- Work request -
In the copy, keep every line below as it is and leave out the pictures.

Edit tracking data
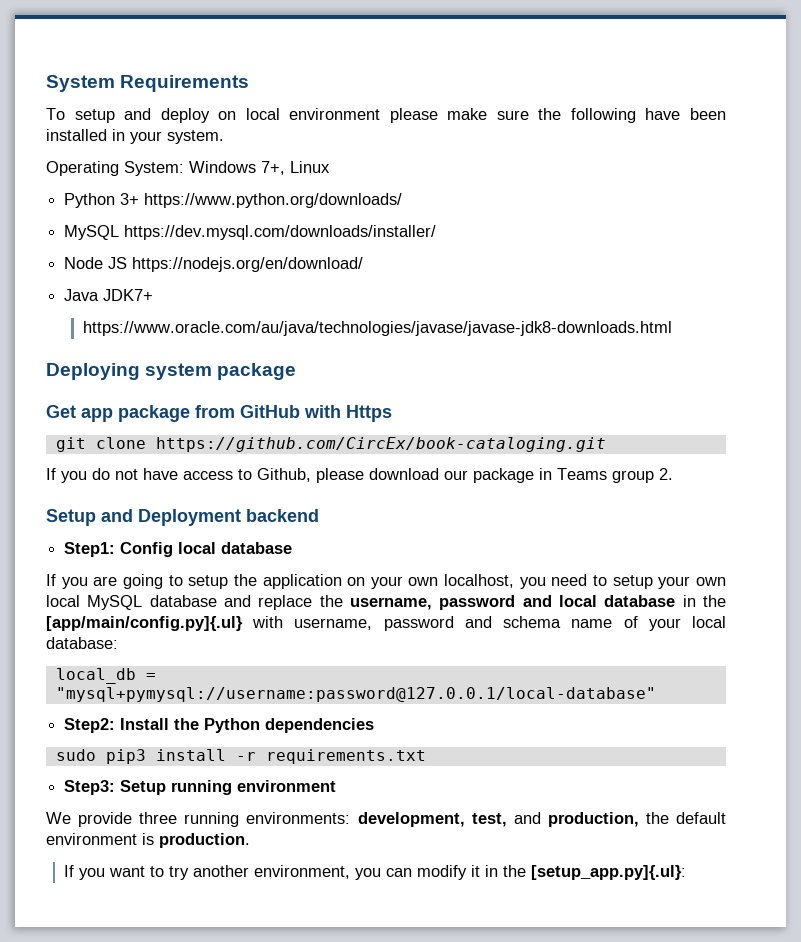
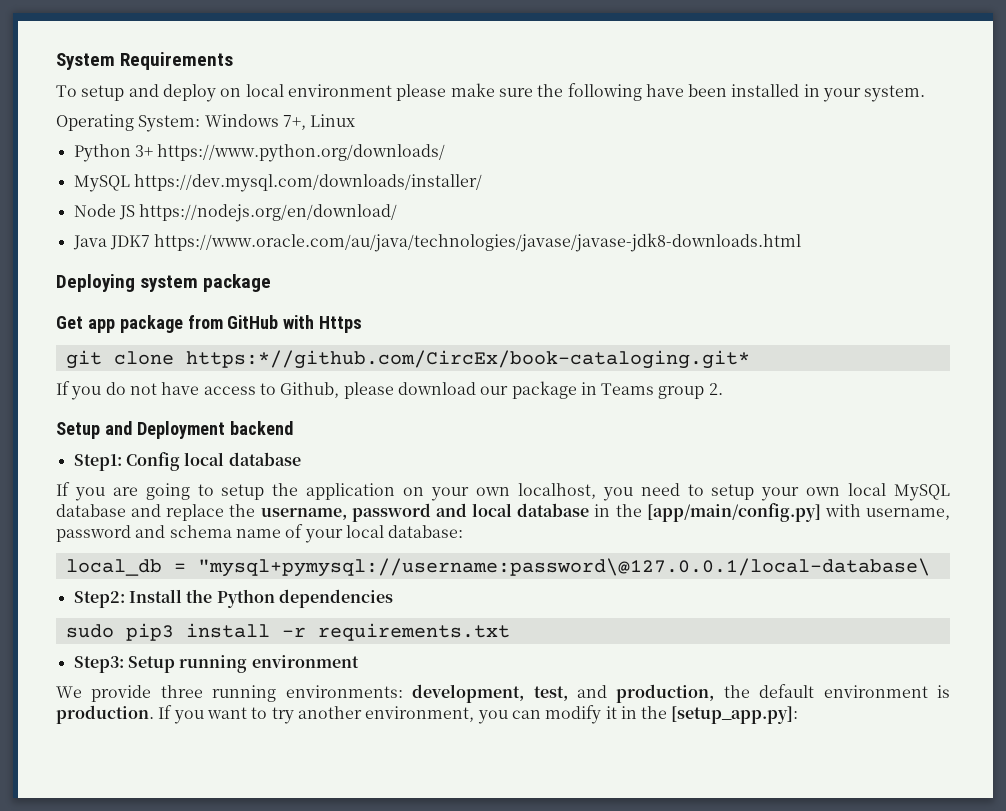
[103,289,154,301] JDK7+ // -> [109,235,150,250] JDK7
[155,437,606,452] https://github.com/CircEx/book-cataloging.git -> [185,350,750,369] https:*//github.com/CircEx/book-cataloging.git*
[46,616,243,631] [app/main/config.py]{.ul} -> [646,503,821,522] [app/main/config.py]
[55,687,656,702] "mysql+pymysql://username:password@127.0.0.1/local-database" -> [197,558,930,577] "mysql+pymysql://username:password\@127.0.0.1/local-database\
(250, 840) // -> (154, 714) none
[531,865,687,880] [setup_app.py]{.ul}: -> [671,706,799,724] [setup_app.py]:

- Task response -
[103,289,154,301] JDK7+ // -> [109,235,150,250] JDK7
[155,437,606,452] https://github.com/CircEx/book-cataloging.git -> [185,350,750,369] https:*//github.com/CircEx/book-cataloging.git*
[46,616,243,631] [app/main/config.py]{.ul} -> [646,503,821,522] [app/main/config.py]
[55,687,656,702] "mysql+pymysql://username:password@127.0.0.1/local-database" -> [197,558,930,577] "mysql+pymysql://username:password\@127.0.0.1/local-database\
(250, 840) // -> (154, 714) none
[531,865,687,880] [setup_app.py]{.ul}: -> [671,706,799,724] [setup_app.py]:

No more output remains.